Un apprentissage clé vient de Daniel Gu chez eBay, où il a mis en place un tel système de feedback par les pairs: une enquête anonyme est envoyée mensuellement à chaque membre de l’équipe pour évaluer chaque autre membre de l’équipe. Cette fréquence élevée permet à l’équipe de suivre les progrès et de ne pas tomber dans le piège du «comptage des performances le plus récent». L’enquête couvre les domaines suivants:
- la communication
- Qualité du travail
- Collaboration
- Amélioration continue
- Partage des rôles et sens des responsabilités
- Énergétique
- Satisfaction générale
L’un des facteurs de réussite de ce système chez eBay est de commencer par créer un environnement sûr où les membres de l’équipe sentent qu’ils peuvent s’exprimer sans risque de pression de la part de leur direction ou de leur collègue. Après plusieurs mois d’utilisation de ce mécanisme de rétroaction par les pairs sur eBay, les équipes et les membres de l’équipe ont pu voir leurs forces et leurs faiblesses et suivre leurs progrès. Ce qui devait être un «outil de gestion» est devenu un apport précieux pour les réunions rétrospectives d’équipe et a définitivement amélioré la qualité des livraisons d’équipe.
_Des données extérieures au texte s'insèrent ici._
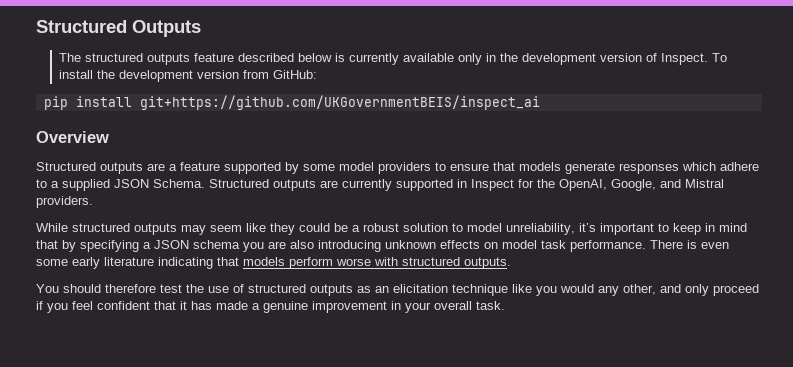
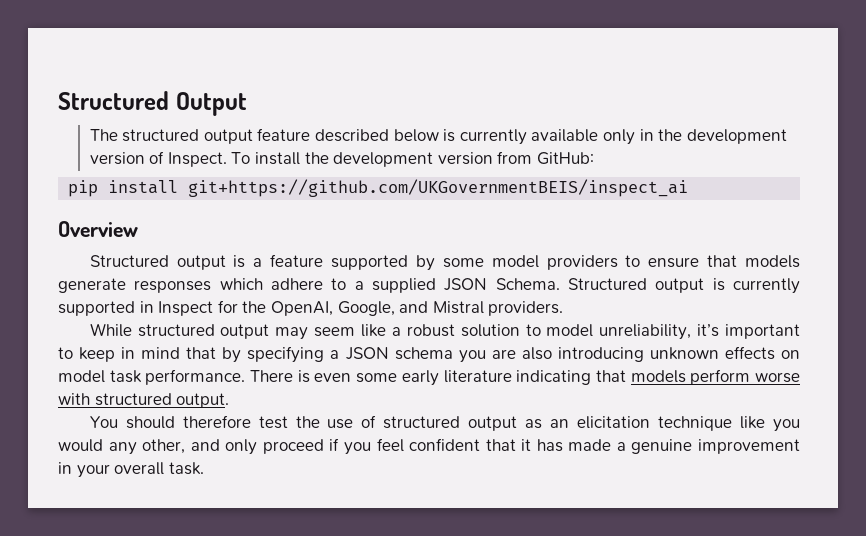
- Structured Outputs
+ Structured Output
- The structured outputs feature described below is currently available only in the development version of Inspect.
+ The structured output feature described below is currently available only in the development version of Inspect.
- Structured outputs are a feature supported by some model providers to ensure that models generate responses which adhere to a supplied JSON Schema.
+ Structured output is a feature supported by some model providers to ensure that models generate responses which adhere to a supplied JSON Schema.
- Structured outputs are currently supported in Inspect for the OpenAI, Google, and Mistral providers.
+ Structured output is currently supported in Inspect for the OpenAI, Google, and Mistral providers.
- While structured outputs may seem like they could be a robust solution to model unreliability, it’s important to keep in mind that by specifying a JSON schema you are also introducing unknown effects on model task performance.
+ While structured output may seem like a robust solution to model unreliability, it’s important to keep in mind that by specifying a JSON schema you are also introducing unknown effects on model task performance.
- There is even some early literature indicating that models perform worse with structured outputs.
+ There is even some early literature indicating that models perform worse with structured output.
- You should therefore test the use of structured outputs as an elicitation technique like you would any other, and only proceed if you feel confident that it has made a genuine improvement in your overall task.
+ You should therefore test the use of structured output as an elicitation technique like you would any other, and only proceed if you feel confident that it has made a genuine improvement in your overall task.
Avec ce système, Daniel Gu reconnaît qu’il n’y a pas une seule façon de mesurer objectivement la performance individuelle. Il croit que plus on peut se rapprocher de la véritable contribution d’un individu, c’est recueillir la perception subjective de tous ses collègues. Malheureusement, d’autres biais peuvent alors apparaître: biais de popularité…
Définir et mesurer la performance des travailleurs du savoir est toujours difficile. Quelle que soit l’option choisie pour évaluer les performances de votre personnel, commencez par créer un environnement sûr pour permettre un retour régulier et franc.
Définissez ensuite collectivement ce que signifie la «performance» individuelle et d’équipe dans votre contexte.
Ensuite, définissez quelle option de gestion des performances est la plus pertinente pour vous.